Seu retorno às salas de aula aconteceu em 2019, aos 82 anos. Uma sobrinha da idosa sabendo dos sonhos da tia a matriculou em um curso de Educação de Jovens e Adultos (EJA). O programa do Governo do Estado, elaborado pela Secretaria de Estado de Educação (Seeduc), é um incentivo para quem parou os estudos, mas nunca desistiu do “canudo”, como a Dona Naná. Mas o sonho de virar aluna ainda era pouco; ela queria ser professora. Por isso este ano, mais uma vez com a ajuda da sobrinha, a idosa se matriculou no Curso de Formação de Professores do Colégio Estadual Clodomiro Vasconcelos. Na sala de aula, ela é o xodó das normalistas.
"Quando vim para a escola eu já sabia que a Dona Naná estaria entre as alunas da turma. Ela chegou aqui no segundo dia de aula, com um sorrisão no rosto, feliz de estar realizando seu sonho. E eu fiquei mais feliz ainda de ver ela, com a idade que tem, fazendo o que tanto desejou a vida toda", conta a amiga de classe Ana Clara Venturin, 16 anos.
Maria Eduarda Espinheira, 15 anos, outra colega de turma, fala de Dona Naná com muito carinho.
"Quando cheguei aqui fiquei maravilhada. Ela é muito linda. Ela arruma o cabelinho todo para trás. Até nos dias frios ela vem toda arrumadinha, mesmo quando não dá para usar saia ela coloca calça do uniforme, sapatilha e vem impecável", diz a amiga.
A diretora do Colégio Estadual Clodomiro Vasconcelos, Wania do Santos Dumont, conta que foi uma grande surpresa receber a Dona Naná na instituição e que está muito feliz de fazer parte do sonho da aluna mais idosa de toda a rede estadual.
"A gente abraçou a Dona Naná e a experiência está sendo magnífica. No início ficamos preocupadas dela não ser muito bem recebida pelas outras alunas. Mas não houve conflito de idade, ela aqui é respeitada demais e muito querida. Já sonhamos com a formatura da turma. Imagina, vai ser um espetáculo!, diz, emocionada.

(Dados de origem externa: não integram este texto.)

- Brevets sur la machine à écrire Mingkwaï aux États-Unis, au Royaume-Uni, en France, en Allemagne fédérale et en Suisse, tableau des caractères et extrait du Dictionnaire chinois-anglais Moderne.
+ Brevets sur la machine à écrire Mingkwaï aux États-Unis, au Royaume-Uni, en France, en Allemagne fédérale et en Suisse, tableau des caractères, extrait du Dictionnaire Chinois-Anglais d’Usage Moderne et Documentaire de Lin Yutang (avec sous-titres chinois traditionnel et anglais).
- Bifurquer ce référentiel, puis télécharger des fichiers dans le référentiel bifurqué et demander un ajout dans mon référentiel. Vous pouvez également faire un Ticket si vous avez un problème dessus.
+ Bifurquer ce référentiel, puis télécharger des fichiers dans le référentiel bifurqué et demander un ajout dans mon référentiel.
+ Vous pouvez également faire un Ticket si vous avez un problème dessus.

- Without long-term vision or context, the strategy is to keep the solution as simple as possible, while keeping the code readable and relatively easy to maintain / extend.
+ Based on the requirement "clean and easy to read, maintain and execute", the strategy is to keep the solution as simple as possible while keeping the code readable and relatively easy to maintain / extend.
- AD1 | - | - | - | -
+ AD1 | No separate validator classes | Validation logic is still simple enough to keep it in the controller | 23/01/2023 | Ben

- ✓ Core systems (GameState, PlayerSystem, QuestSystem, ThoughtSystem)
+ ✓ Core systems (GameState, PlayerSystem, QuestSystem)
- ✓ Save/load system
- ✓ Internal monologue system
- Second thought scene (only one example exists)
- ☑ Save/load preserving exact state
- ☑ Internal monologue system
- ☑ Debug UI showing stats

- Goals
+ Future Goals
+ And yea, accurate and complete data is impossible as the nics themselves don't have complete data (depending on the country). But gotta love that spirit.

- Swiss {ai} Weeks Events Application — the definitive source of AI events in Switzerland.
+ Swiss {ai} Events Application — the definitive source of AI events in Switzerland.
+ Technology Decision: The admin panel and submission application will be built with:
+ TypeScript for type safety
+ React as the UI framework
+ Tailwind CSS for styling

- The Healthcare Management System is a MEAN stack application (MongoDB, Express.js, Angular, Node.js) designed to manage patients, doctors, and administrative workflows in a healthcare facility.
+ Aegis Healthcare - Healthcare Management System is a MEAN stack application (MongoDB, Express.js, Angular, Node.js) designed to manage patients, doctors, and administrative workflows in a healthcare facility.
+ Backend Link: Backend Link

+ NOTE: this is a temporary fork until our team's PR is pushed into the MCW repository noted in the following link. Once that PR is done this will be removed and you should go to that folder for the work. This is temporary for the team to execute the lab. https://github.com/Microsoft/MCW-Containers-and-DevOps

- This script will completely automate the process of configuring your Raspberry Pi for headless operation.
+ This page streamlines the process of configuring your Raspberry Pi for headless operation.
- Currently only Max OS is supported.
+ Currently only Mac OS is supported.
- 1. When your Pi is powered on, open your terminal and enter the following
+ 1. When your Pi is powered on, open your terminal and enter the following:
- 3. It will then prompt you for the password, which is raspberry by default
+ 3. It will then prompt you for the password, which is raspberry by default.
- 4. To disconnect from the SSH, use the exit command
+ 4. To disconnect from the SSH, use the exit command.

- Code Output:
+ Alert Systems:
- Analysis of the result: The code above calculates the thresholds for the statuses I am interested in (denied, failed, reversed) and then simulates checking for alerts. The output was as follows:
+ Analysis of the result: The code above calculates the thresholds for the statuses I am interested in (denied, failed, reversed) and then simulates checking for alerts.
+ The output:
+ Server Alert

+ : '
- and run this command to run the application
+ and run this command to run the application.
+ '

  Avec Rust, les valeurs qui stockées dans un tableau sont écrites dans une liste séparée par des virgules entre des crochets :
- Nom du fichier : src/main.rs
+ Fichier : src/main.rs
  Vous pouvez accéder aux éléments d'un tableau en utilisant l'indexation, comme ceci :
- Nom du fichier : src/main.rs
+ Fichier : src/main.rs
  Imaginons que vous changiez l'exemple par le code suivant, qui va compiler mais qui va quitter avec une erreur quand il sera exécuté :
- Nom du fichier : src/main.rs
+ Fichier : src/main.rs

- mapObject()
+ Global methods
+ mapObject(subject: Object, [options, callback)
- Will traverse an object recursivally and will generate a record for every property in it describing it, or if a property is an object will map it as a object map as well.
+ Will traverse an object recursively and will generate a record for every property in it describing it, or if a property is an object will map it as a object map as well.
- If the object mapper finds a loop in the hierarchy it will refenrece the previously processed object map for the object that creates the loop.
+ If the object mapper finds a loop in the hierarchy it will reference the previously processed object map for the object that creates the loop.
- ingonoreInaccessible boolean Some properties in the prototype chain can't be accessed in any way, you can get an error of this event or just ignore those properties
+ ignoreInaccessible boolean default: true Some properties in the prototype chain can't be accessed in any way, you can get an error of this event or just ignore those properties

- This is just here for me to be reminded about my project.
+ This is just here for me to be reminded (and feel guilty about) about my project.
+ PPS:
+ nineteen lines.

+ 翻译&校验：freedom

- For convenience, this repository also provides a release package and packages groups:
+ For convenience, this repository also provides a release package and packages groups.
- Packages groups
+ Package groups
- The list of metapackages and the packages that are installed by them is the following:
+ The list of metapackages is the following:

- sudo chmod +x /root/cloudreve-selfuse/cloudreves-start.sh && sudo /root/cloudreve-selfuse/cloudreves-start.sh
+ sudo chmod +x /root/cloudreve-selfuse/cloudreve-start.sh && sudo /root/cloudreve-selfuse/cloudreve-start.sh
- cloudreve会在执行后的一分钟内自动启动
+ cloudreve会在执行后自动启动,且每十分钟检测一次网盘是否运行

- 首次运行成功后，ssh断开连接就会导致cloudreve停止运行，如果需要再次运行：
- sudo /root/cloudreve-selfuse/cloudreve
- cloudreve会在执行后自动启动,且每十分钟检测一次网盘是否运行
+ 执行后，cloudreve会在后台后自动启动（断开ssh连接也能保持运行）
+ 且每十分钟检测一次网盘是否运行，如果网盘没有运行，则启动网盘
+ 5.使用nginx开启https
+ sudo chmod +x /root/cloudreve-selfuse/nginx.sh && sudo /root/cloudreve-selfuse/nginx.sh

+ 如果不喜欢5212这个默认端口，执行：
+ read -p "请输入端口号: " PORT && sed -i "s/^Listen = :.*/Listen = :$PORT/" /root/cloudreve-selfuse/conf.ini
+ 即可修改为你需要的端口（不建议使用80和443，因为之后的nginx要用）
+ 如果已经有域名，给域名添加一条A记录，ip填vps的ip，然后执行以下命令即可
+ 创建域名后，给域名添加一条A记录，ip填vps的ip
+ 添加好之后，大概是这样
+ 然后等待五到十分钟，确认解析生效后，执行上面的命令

Hoje em toda a rede estadual de ensino há 579 idosos (acima dos 60 anos) matriculados.
E quando falamos de sonhos, Dona Naná dá o recado rapidamente.
"Nunca desista dos seus sonhos, seja o que for, não importa a idade. E tudo é permitido, é só você querer! Olha só eu aqui!
A história da Dona Naná é só mais uma que deve ser festejada no Dia Internacional do Idoso. A data foi instituída em 1991 pela Organização das Nações Unidas (ONU).